» **INSTRUCTIONS FOR THE TASK**:
Looking at the listing below, work out the number of lines where the string "flex" shows up, and give that number only.

» **DATA EXTRACTS**:
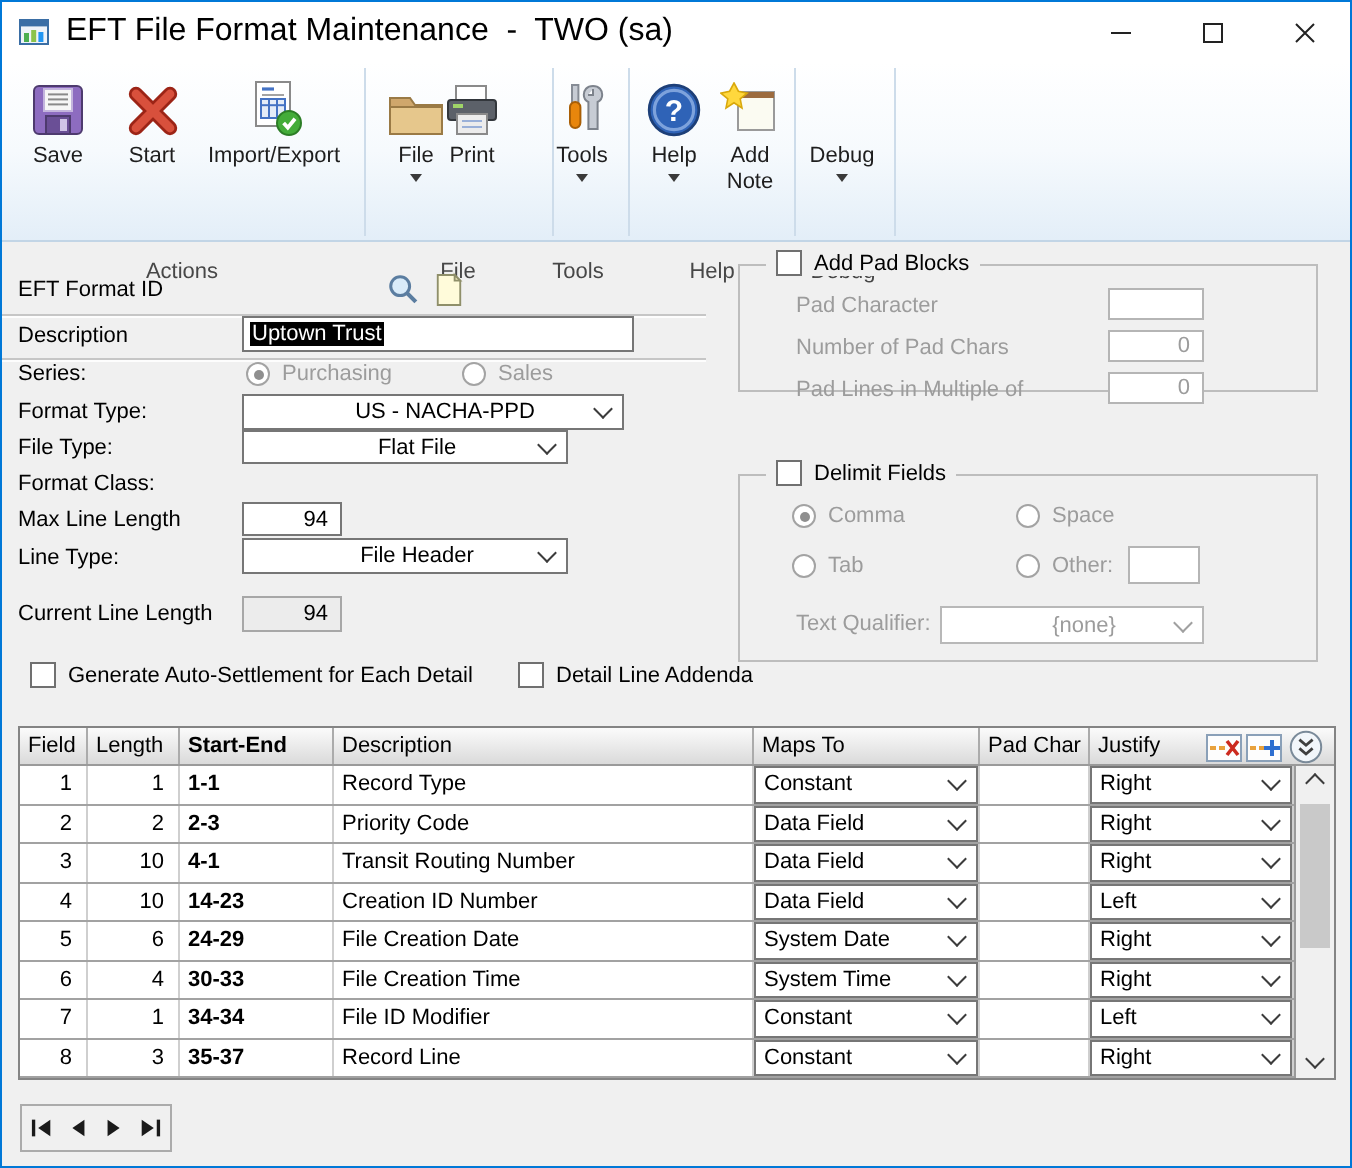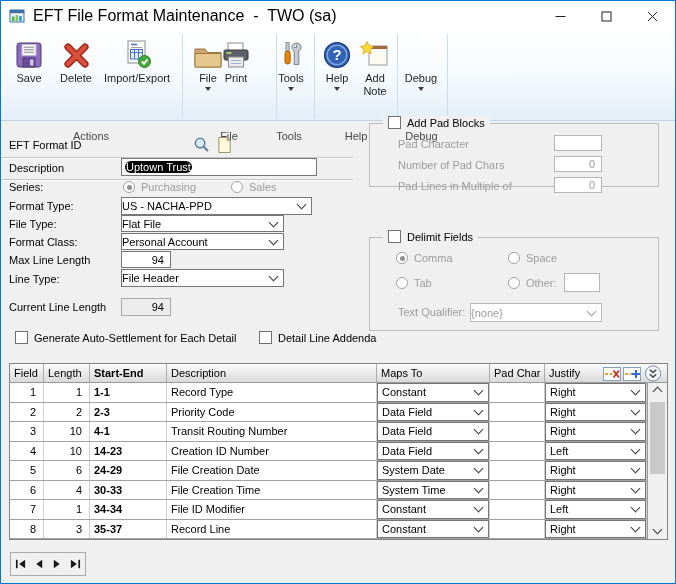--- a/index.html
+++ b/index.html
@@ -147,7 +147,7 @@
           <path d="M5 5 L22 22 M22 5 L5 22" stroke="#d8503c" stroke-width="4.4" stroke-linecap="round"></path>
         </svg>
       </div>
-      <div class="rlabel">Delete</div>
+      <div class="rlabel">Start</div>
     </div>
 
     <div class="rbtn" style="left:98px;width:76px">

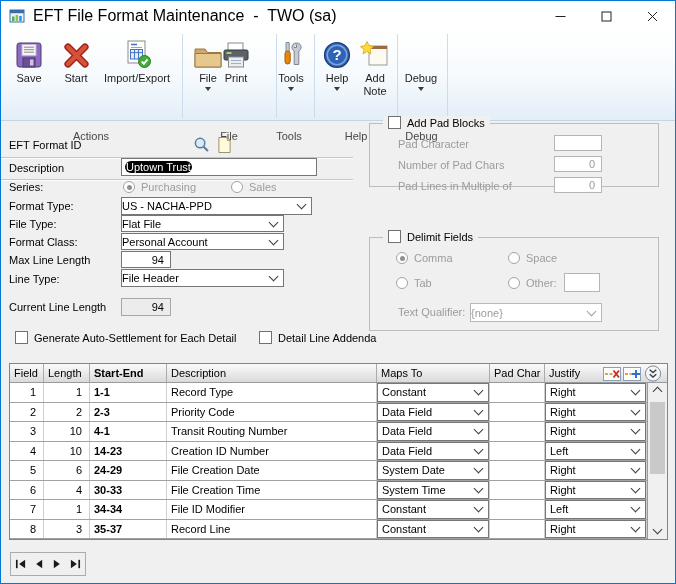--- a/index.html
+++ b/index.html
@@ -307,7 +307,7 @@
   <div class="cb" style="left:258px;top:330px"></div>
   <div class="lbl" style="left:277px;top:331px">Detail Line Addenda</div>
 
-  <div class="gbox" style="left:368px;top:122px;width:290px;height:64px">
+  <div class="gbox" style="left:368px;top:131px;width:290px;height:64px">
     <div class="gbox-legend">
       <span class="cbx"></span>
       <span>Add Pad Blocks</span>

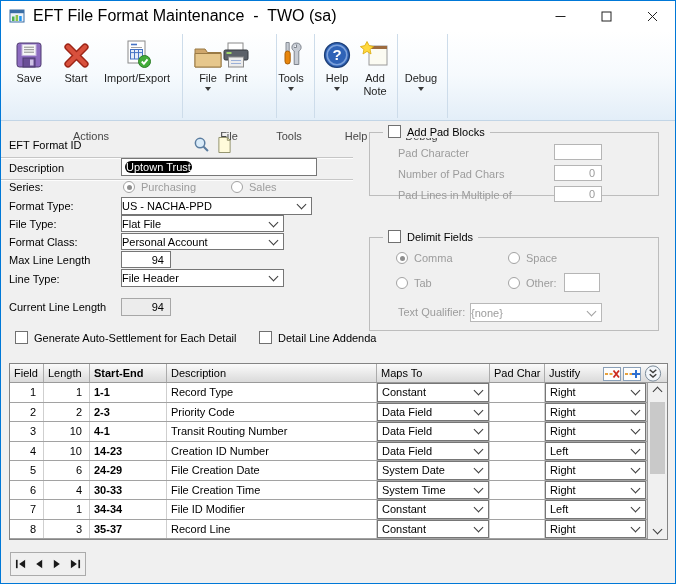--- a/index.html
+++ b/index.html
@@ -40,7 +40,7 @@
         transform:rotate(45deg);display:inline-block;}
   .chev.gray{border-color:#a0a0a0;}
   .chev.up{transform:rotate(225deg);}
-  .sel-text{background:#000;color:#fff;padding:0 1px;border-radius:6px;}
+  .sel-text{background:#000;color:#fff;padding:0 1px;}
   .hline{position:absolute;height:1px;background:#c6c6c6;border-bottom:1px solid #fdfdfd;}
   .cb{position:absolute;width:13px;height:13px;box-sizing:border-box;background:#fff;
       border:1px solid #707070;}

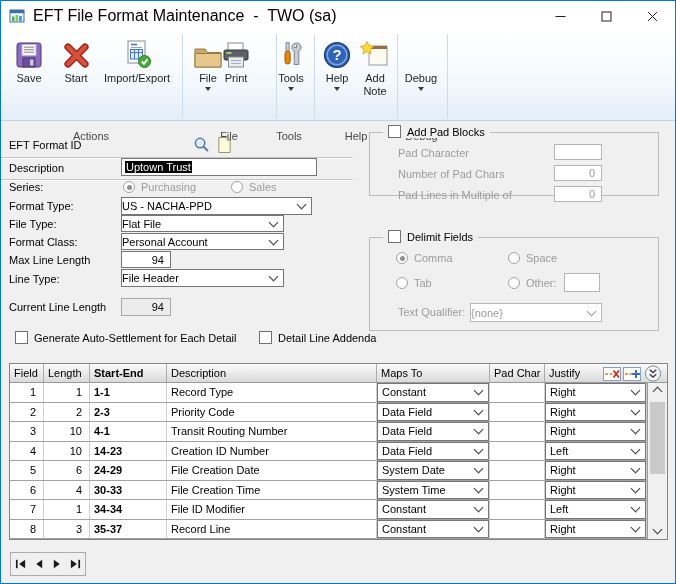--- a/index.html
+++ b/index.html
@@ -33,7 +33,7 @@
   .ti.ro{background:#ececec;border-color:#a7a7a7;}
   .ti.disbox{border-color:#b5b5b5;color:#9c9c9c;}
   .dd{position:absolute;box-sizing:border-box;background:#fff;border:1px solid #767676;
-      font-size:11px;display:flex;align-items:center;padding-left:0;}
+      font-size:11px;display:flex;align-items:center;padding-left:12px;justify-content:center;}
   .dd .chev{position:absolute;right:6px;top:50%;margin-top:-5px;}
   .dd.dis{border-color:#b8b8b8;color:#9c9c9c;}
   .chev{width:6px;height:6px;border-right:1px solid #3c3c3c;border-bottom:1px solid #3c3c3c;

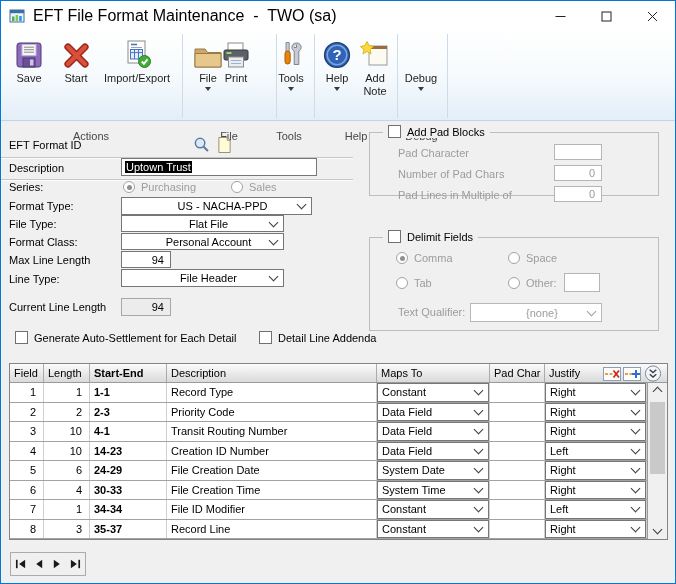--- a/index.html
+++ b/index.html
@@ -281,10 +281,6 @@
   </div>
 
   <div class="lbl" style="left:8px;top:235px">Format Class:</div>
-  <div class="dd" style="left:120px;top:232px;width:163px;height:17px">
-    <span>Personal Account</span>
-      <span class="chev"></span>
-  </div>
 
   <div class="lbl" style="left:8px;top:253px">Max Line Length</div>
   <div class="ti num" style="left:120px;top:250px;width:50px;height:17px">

» **COMPLETED TASK**:
2